What is required
Go through the entries below, tally each line with the string "Label", and give the final number by itself.
..........
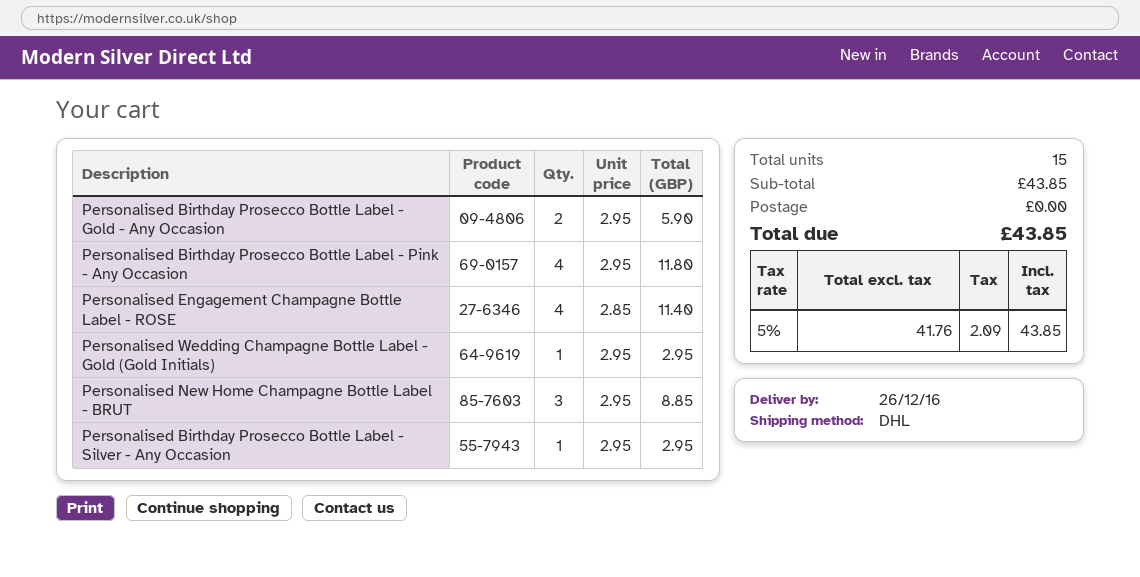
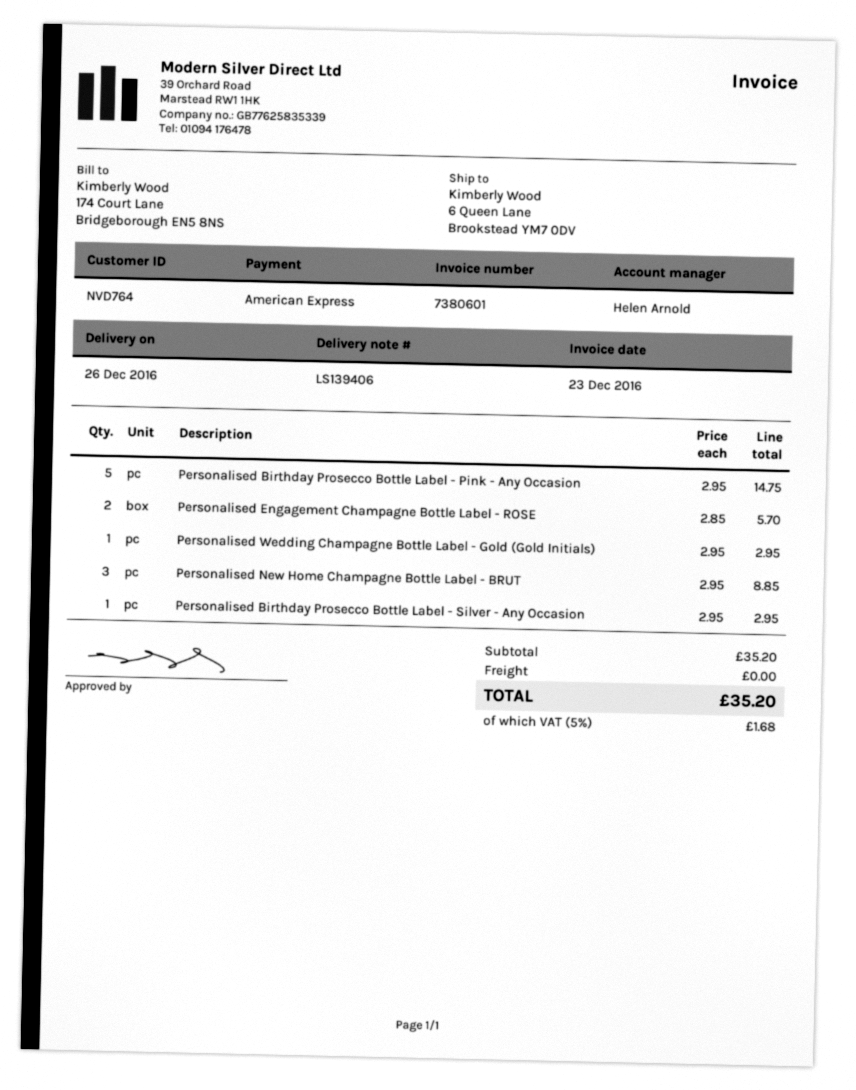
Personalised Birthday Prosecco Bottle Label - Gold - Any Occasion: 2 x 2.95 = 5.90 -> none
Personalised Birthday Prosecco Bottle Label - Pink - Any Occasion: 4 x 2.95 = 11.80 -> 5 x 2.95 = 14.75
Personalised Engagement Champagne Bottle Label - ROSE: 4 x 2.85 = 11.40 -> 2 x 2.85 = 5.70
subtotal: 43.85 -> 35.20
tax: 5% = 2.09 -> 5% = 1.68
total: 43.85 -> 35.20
..........
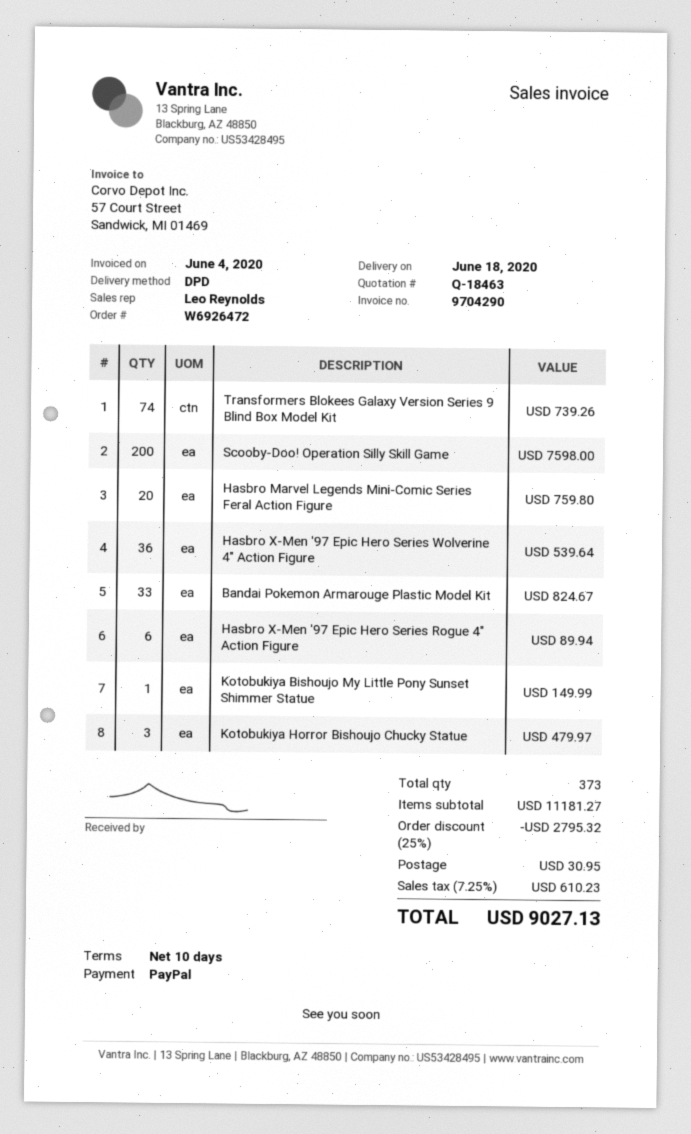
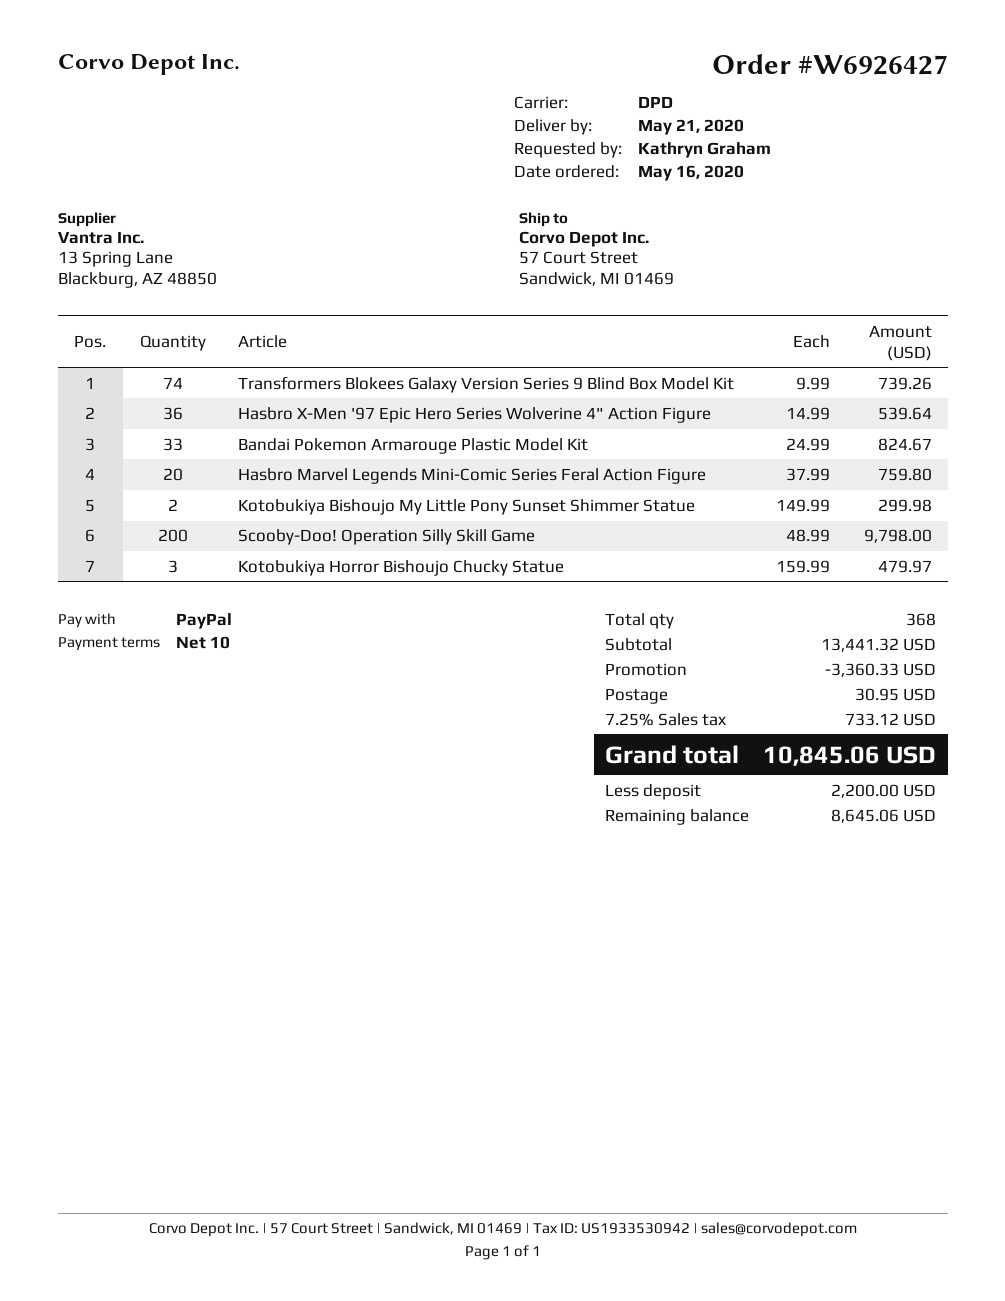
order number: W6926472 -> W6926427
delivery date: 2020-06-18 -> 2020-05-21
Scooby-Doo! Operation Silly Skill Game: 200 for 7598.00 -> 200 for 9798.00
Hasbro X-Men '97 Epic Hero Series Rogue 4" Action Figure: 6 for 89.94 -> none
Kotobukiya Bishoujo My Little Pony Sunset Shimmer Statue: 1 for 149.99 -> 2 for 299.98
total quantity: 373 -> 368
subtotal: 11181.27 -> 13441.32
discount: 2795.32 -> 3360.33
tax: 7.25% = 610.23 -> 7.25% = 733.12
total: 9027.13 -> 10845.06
..........
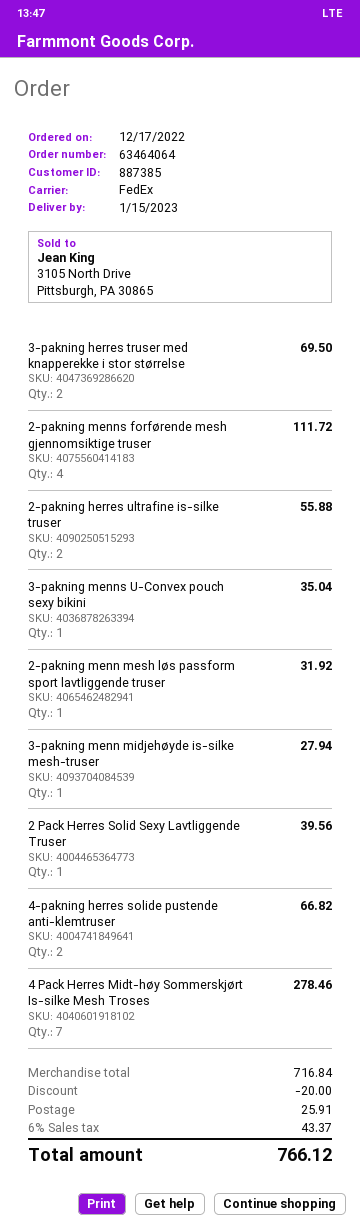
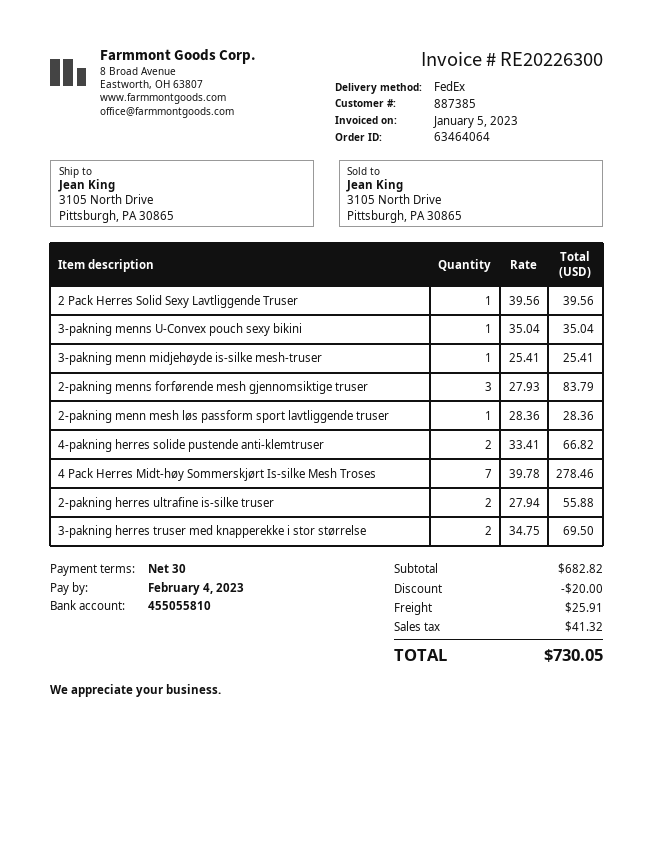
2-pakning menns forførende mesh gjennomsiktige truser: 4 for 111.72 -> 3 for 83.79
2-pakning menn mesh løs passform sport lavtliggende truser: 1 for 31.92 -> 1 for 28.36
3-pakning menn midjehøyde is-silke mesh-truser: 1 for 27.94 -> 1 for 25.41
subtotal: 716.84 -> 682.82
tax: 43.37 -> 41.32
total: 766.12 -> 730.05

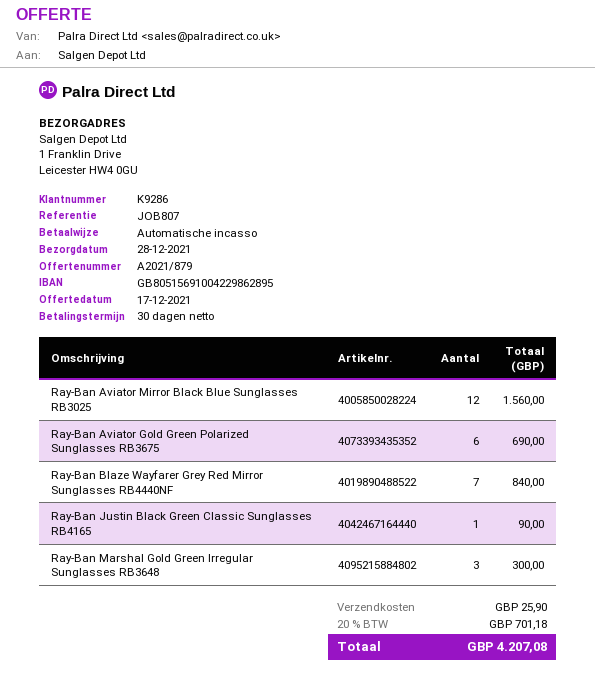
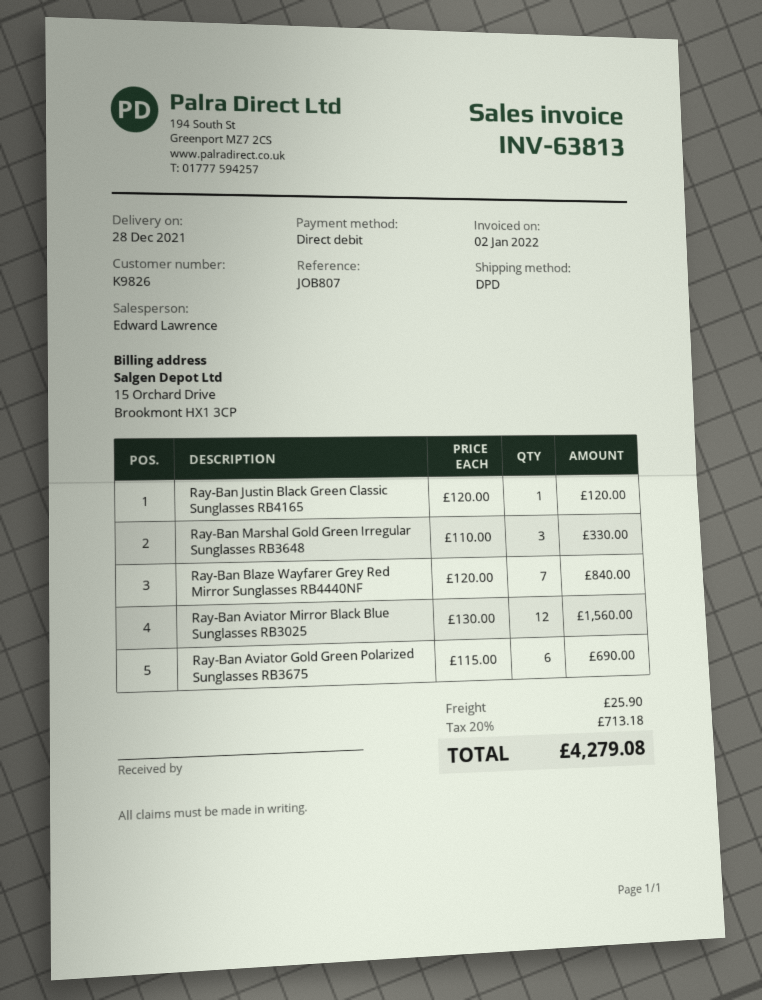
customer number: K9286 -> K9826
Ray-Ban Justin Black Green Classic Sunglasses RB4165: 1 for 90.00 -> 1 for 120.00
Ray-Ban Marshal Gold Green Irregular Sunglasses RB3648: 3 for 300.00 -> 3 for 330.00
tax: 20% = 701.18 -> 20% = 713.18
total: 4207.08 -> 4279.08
..........
Final answer
3